L'effroi dans mes veines aura fini
par gagner les traits de mon visage, du corps. Je suis laide, un haut pâle sur le teint. La fatigue, séduisante à ma peau, hot en couleur autrefois, se plie, pâlit. Je blanchis, sous l'ombre du
poids, l'épuisement. Je noircis sans la lueur, le sang rongé par le moisi, par l'attente, par latence. Le coeur nu, dénué, lavé de l'en vie. J'ai les doigts vides, propres de toutes prises,
le squelette libre de chutes. Les sucs gelés par les froids.

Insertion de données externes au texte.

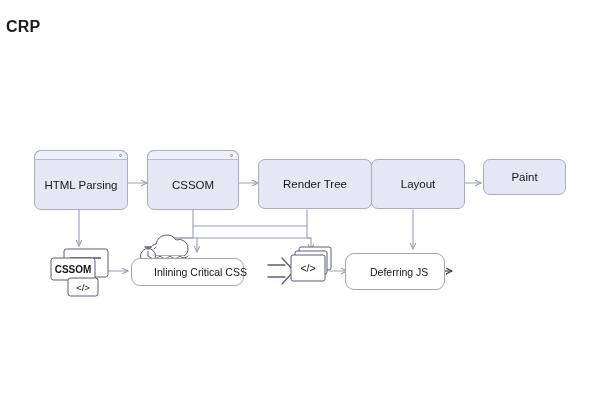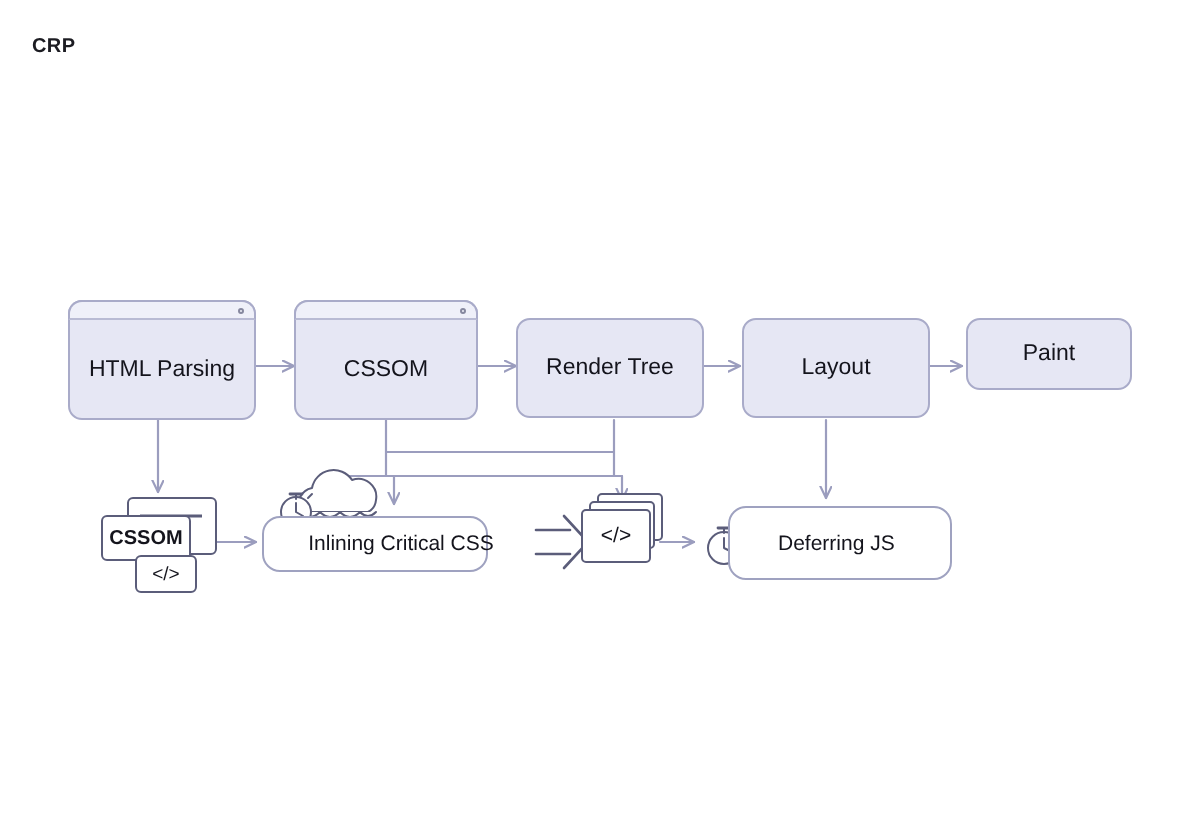--- a/index.html
+++ b/index.html
@@ -15,23 +15,23 @@
     position: relative;
   }
   #canvas {
     position: absolute;
     inset: 0;
     width: 600px;
     height: 420px;
   }
   .page-title {
     position: absolute;
-    left: 16px;
+    left: 6px;
     top: 18px;
-    font-size: 10px;
+    font-size: 16px;
     font-weight: bold;
     color: #1c1c22;
     letter-spacing: 0.2px;
   }
   
   .node {
     position: absolute;
     box-sizing: border-box;
     display: flex;
     align-items: center;
@@ -184,21 +184,21 @@
   <span class="lbl">HTML Parsing</span>
 </div>
 
 <div class="node stage-box window" style="left:147px; top:150px; width:92px; height:60px;">
   <span class="titlebar">
     <span class="dot"></span>
   </span>
   <span class="lbl">CSSOM</span>
 </div>
 
-<div class="node stage-box" style="left:258px; top:159px; width:94px; height:50px;">
+<div class="node stage-box" style="left:258px; top:159px; width:114px; height:50px;">
   <span class="lbl">Render Tree</span>
 </div>
 
 <div class="node stage-box" style="left:371px; top:159px; width:94px; height:50px;">
   <span class="lbl">Layout</span>
 </div>
 
 <div class="node stage-box" style="left:483px; top:159px; width:83px; height:36px;">
   <span class="lbl">Paint</span>
 </div>
@@ -212,15 +212,15 @@
 </div>
 
 <div class="node outline-box" style="left:131px; top:258px; width:113px; height:28px;">
   <span class="lbl">Inlining Critical CSS</span>
 </div>
 
 <div class="node" style="left:291px; top:255px; width:34px; height:26px; font-size:10.5px;">
   <span class="lbl">&lt;/&gt;</span>
 </div>
 
-<div class="node outline-box" style="left:364px; top:253px; width:112px; height:37px; justify-content:flex-start; padding-left:24px;">
+<div class="node outline-box" style="left:345px; top:253px; width:100px; height:37px; justify-content:flex-start; padding-left:24px;">
   <span class="lbl">Deferring JS</span>
 </div>
 
 </body></html>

J'ai les yeux salis, tachés, souillés par l'aigreur, la maigreur des beautés.
J'ai la peau dépouillée, les formes dépecées.
Et pourtant. J'ai la tête qui fait feu. L'imagination qui me fait rêver, qui abat les mauvaises idées. J'ai le sourire fort, puissant. L'opinion haut du bonheur. Atout, du croire encore. Je rêve, que j'idéalise. Et je sais aussi que dans l'idéal, tout se réalise. Je sais que je peux tirer plus fort, je sais que je peux vivre, sur-vivre, comme l'écho de mes excès, qui transpire sur ma peau.
Je sais que je peu beaucoup. Comme si j'étais mon propre paradoxe. Je me déchire, je me comble. Je me dédouble. Je suis une. Contradiction.